§ **YOUR GOAL**: Skip the pictures. Output only the lines below starting at the line with "enter your username" and ending at the line with "align-items: flex-end ->", both ends included, exactly as they are.

§ **EXTRACTED MATERIAL**:
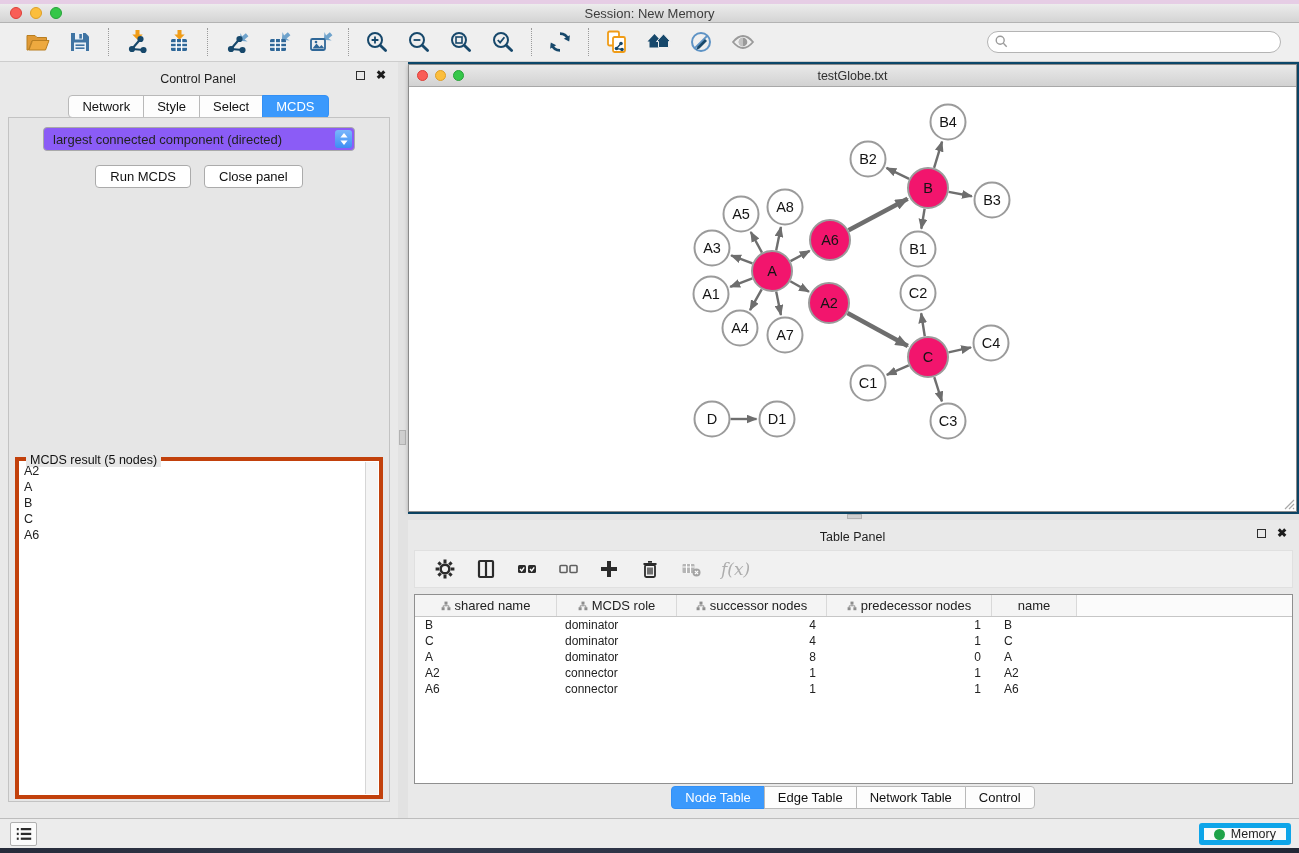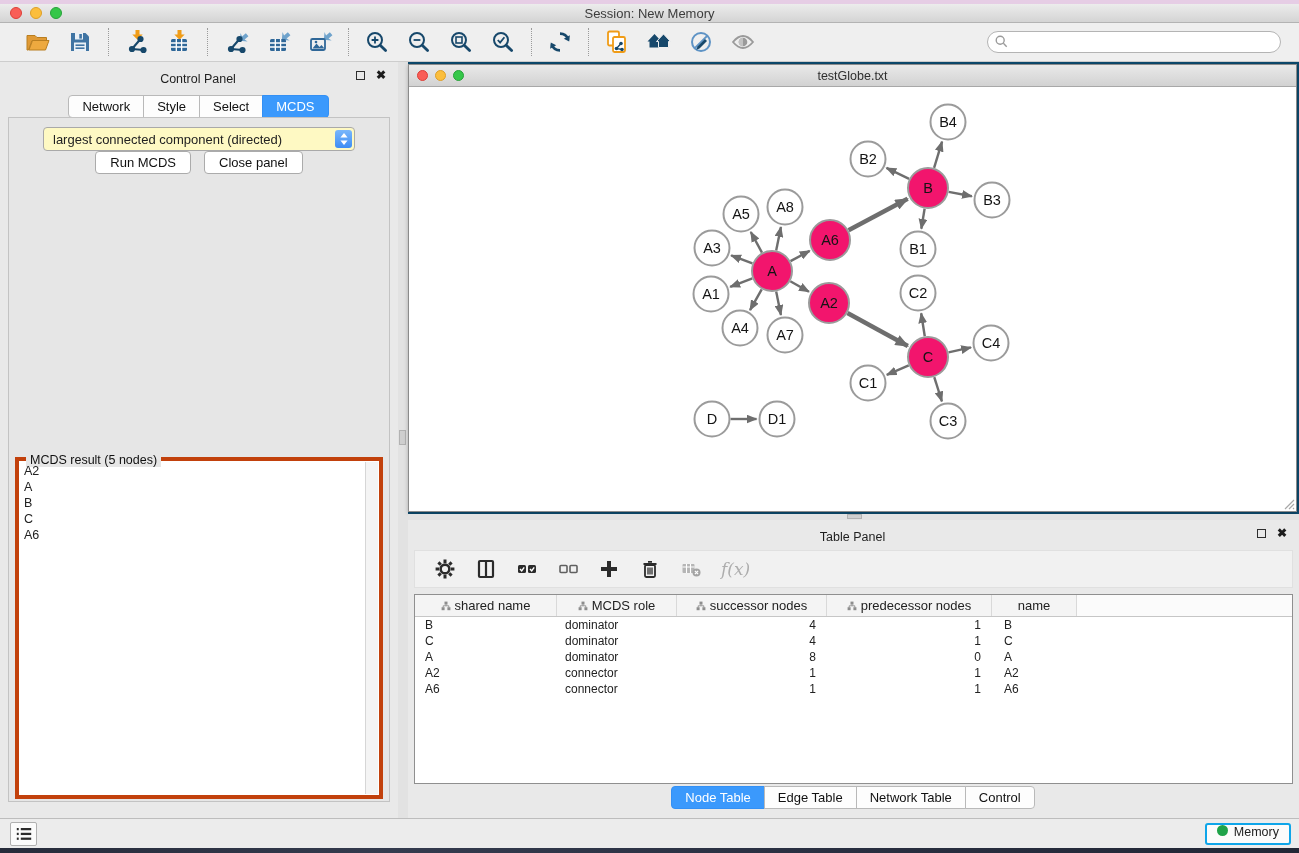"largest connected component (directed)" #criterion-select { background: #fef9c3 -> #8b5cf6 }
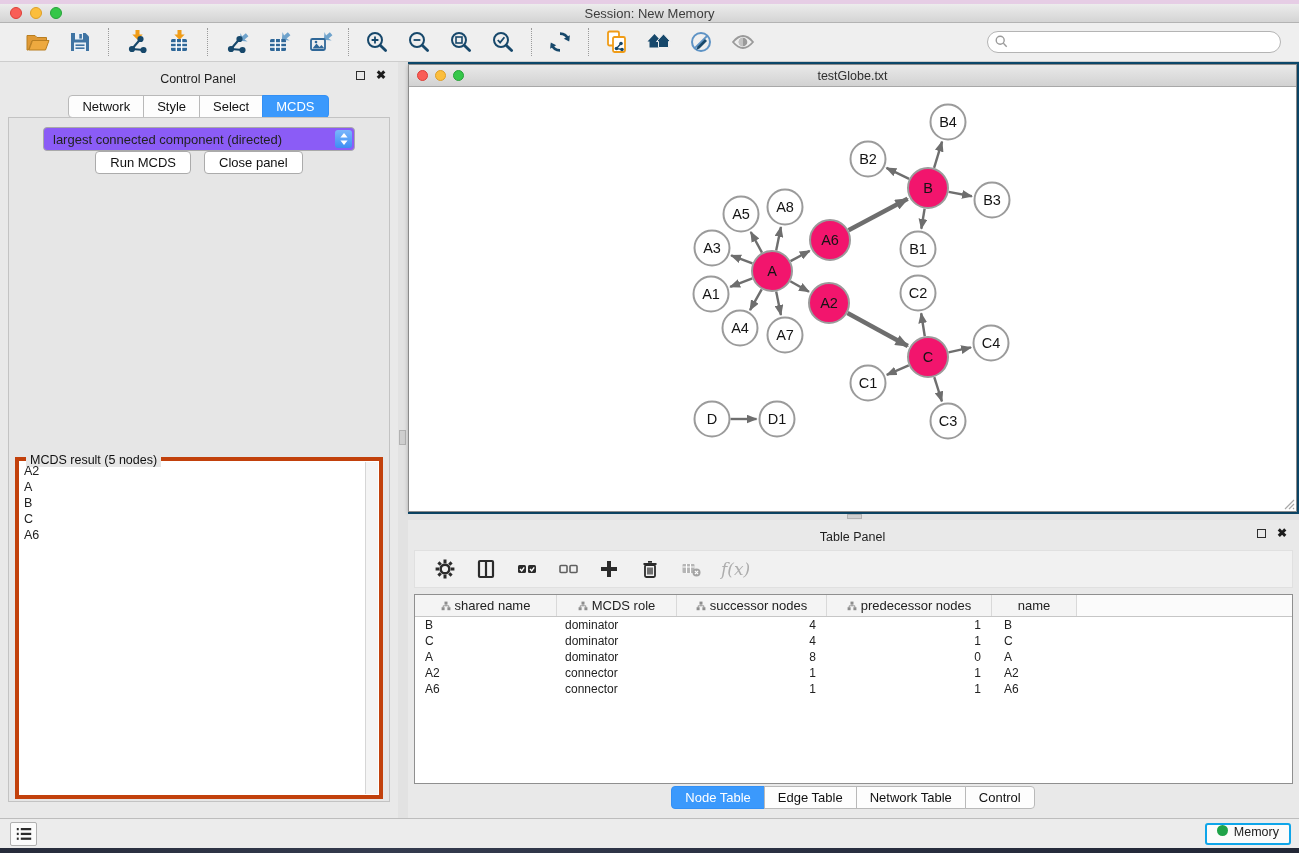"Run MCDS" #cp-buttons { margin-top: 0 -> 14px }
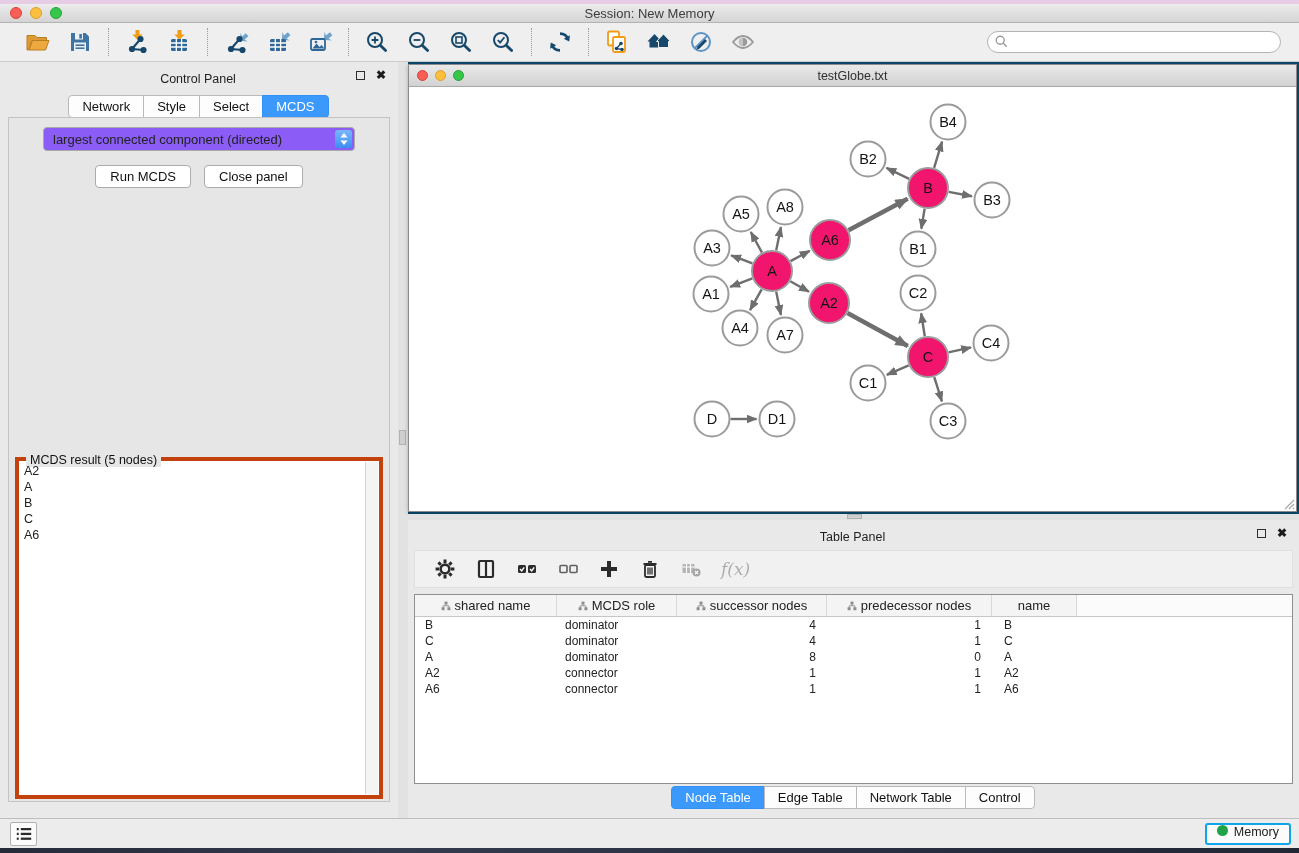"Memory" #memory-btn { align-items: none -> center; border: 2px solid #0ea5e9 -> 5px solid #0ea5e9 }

==

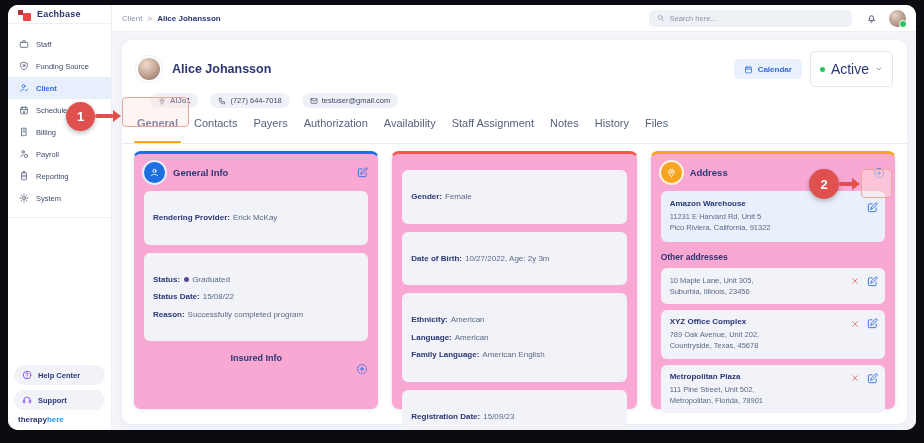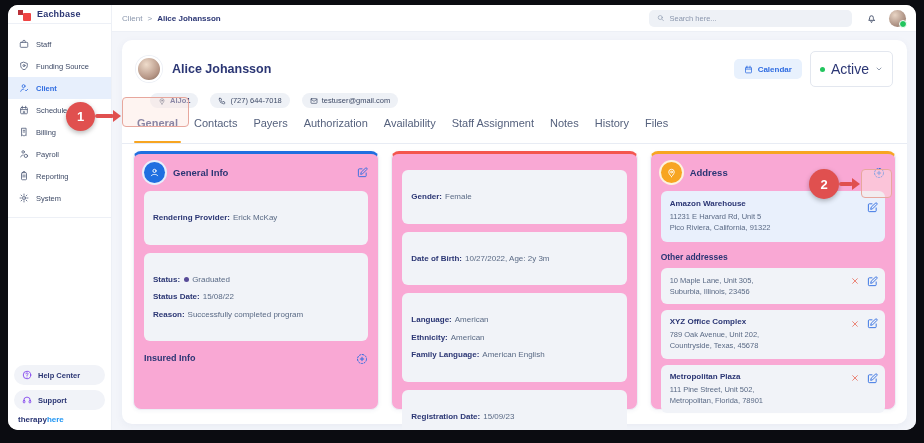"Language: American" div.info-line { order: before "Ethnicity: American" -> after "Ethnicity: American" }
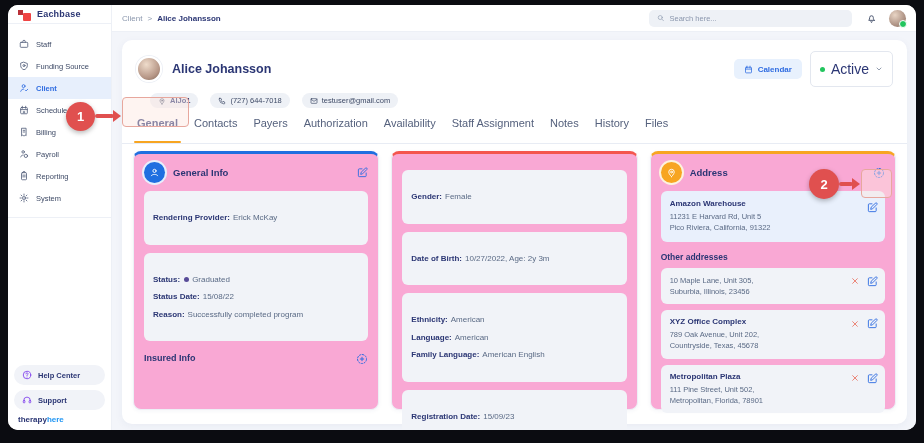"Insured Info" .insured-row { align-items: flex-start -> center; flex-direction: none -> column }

==

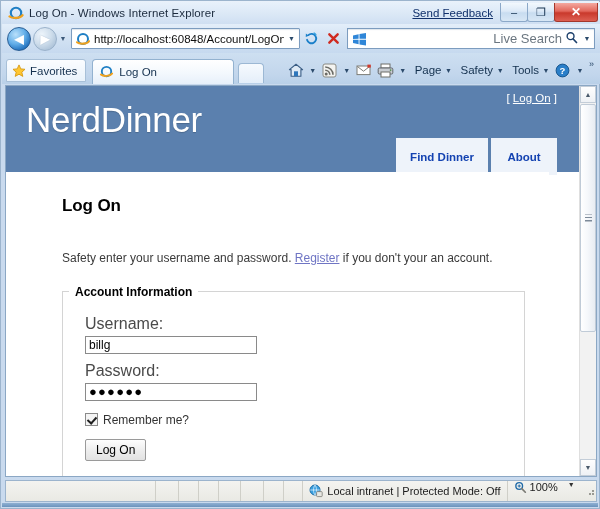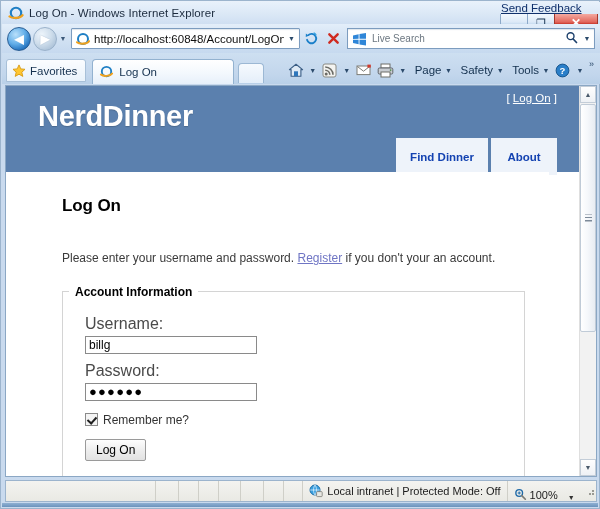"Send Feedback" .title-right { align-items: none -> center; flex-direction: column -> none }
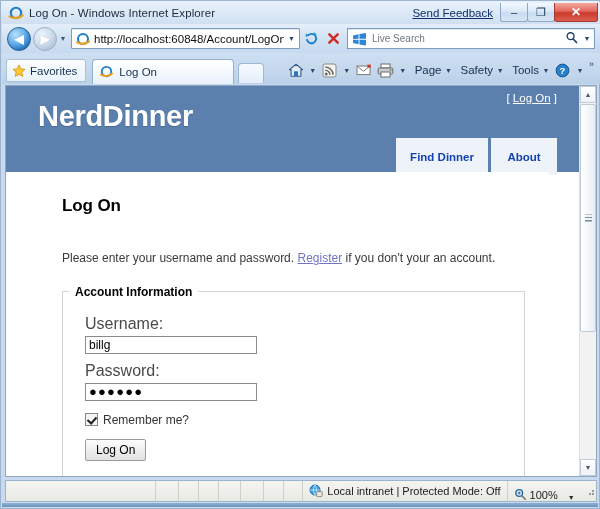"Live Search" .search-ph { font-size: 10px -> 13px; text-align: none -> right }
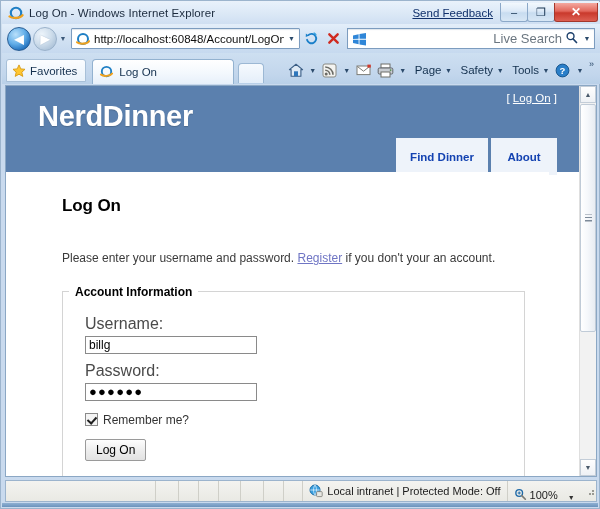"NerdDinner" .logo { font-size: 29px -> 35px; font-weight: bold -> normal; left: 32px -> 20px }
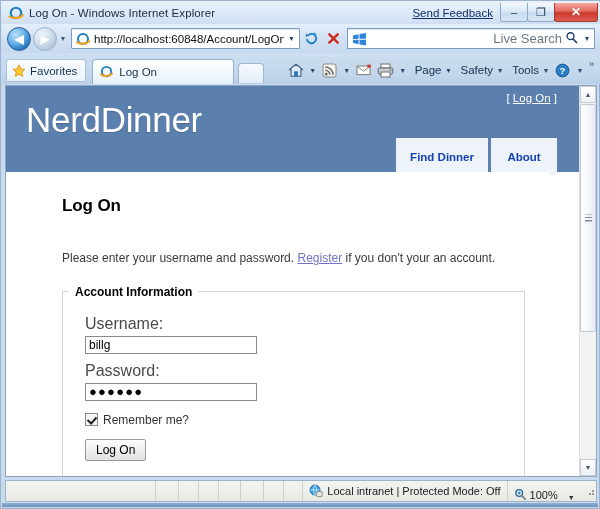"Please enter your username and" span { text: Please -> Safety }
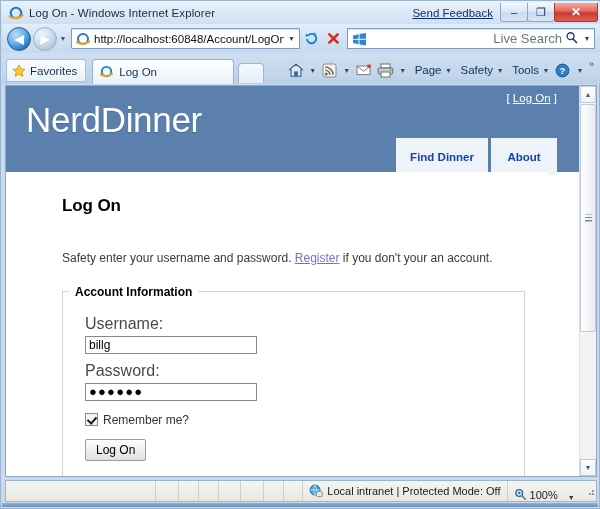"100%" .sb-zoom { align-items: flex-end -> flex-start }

§ **ANSWER BELOW**:
"Please enter your username and" span { text: Please -> Safety }
"100%" .sb-zoom { align-items: flex-end -> flex-start }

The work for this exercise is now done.